July 2005 - Posts

30 July 2005
TF-IDF weighting source code
Hi all.

I have about 200 documents.
I want to represent this document in vector space model using the weighting scheme - TF IDF weighting before I can move to the next step - clustering.
Is there anyone here could help me with the full source code or a free software so that I can do the preprocessing with the documents.

Thanks in advance.


18 July 2005
Questions about my K-means C++ implementation
I have a couple questions about my implementation of the k-means algorithm (main source attached).

1) Notice in section (3), it will print out a warning statement if no points have been assigned to a cluster. Is this typical behaviour seen, and if so how do you handle it? Currently I just do nothing about it, but should I re-initialize a center if no points get assigned to it? For the particular data I'm clustering, I've found that in general, a value of k above 10 is likely to have a handful of empty clusters.


2) What I do with this code is cluster a bunch of floating point data (dimensionality of 17 to be exact). When I have the final means, I find the real data point that is closest to each mean and assign it to be that cluster's representative. Oddly enough, however, I discovered that sometimes a data point will be assigned as a representative as more than once cluster. I fixed this in my code to make sure that no point is used as a representative more than once, but do you think this is odd? Obviously it depends on the nature of the data (which I can't really visualize), but discovering this made me feel rather uneasy, as I thought the cluster centers would have a fairly large distance between each other.


3) This is a more general k-means question. About 2-4 of my data fields are very low (0 or almost nearly 0 for each data point). Would this characteristic of the data 'skew' or somehow negatively effect the clustering, or should I keep anything in mind about this? (So far the results of my clustering algorithm are unbelievably good though, and I verified it by hand 4 times just to make sure it was as good as I thought it was).
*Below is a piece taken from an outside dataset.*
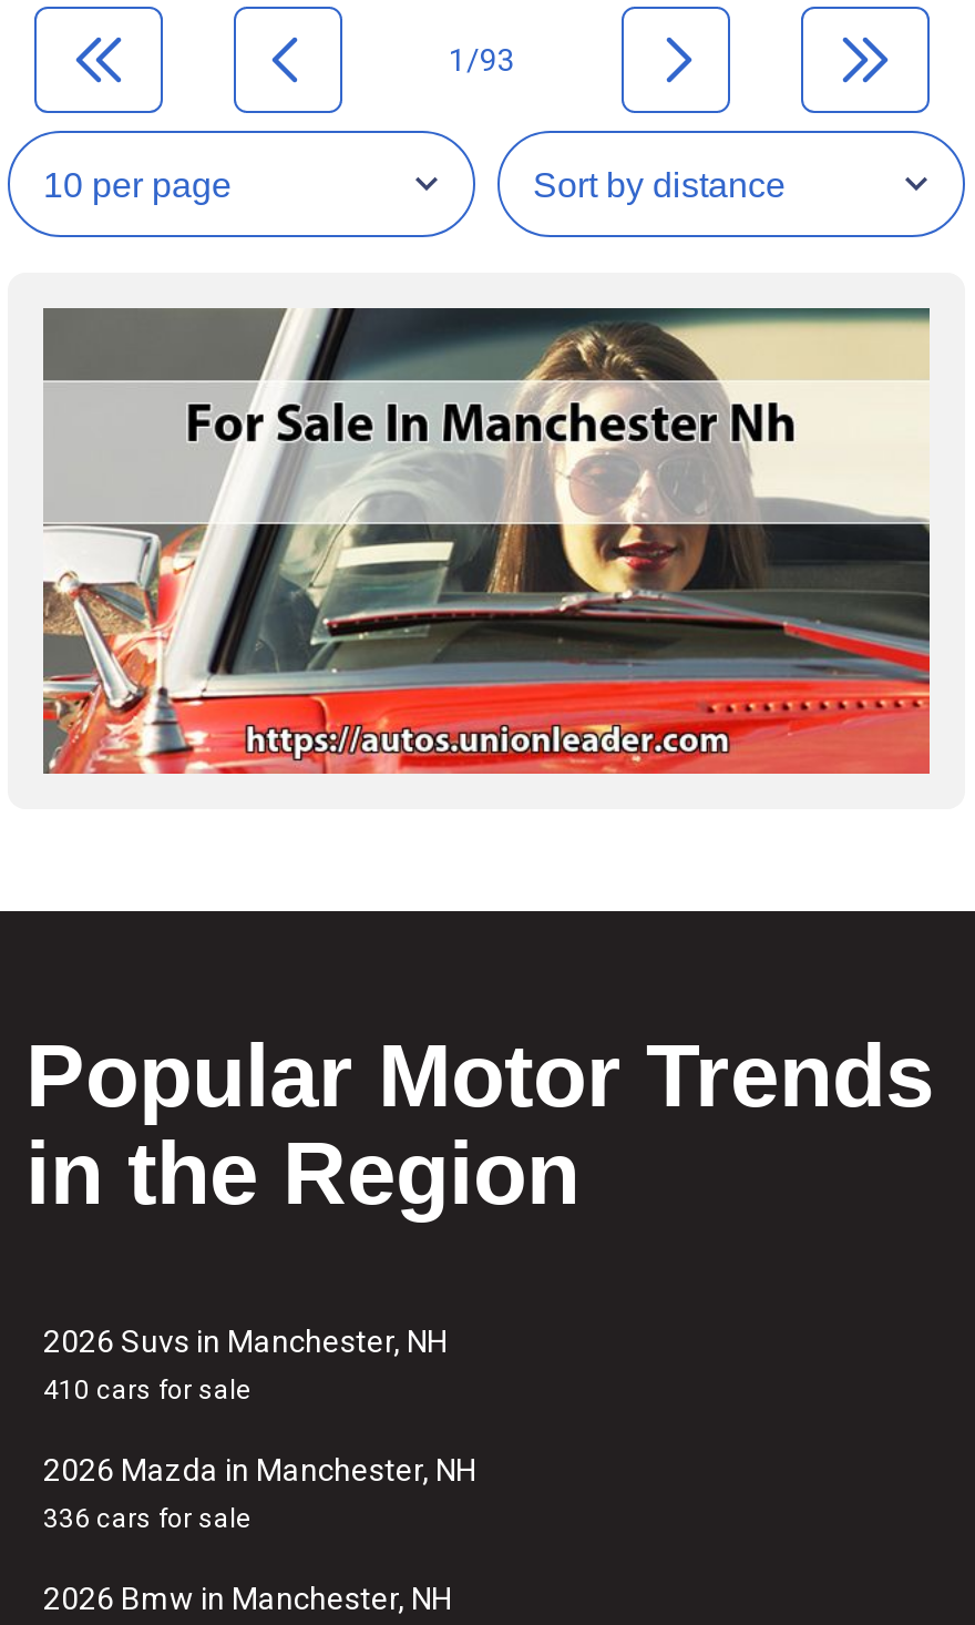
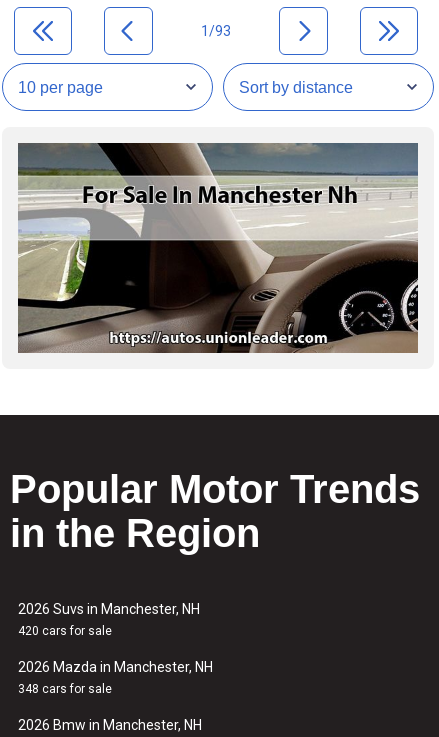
[41,306,932,776] [image] -> [17,142,419,354] [image]
[43,1374,252,1406] 410 cars for sale -> [18,624,112,638] 420 cars for sale
[43,1503,252,1534] 336 cars for sale -> [18,682,112,696] 348 cars for sale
4) This is a more difficult question, but is there any way I can speed up this code? I can't think of any improvements to it, and I already compile it with full optimization but it's still annoyingly slow. (The ComputeDistance() function is actually a function pointer to a user-specified function. The two arguments to the function are both references to a vector of floats, and return a single float value. For example:

float SimCluster::EuclideanDistance(const vector<float> &a, const vector<float> &b) {
float result = 0.0;
for (unsigned int i = 0; i < a.size(); i++) {
result += pow(a[ i ] - b[ i ], 2);
}
return sqrt(result);
}



Thanks in advance for any advice/insight/knowledge you can share with me. I'd really appreciate it, because I have no one around for a 'sanity check'. :)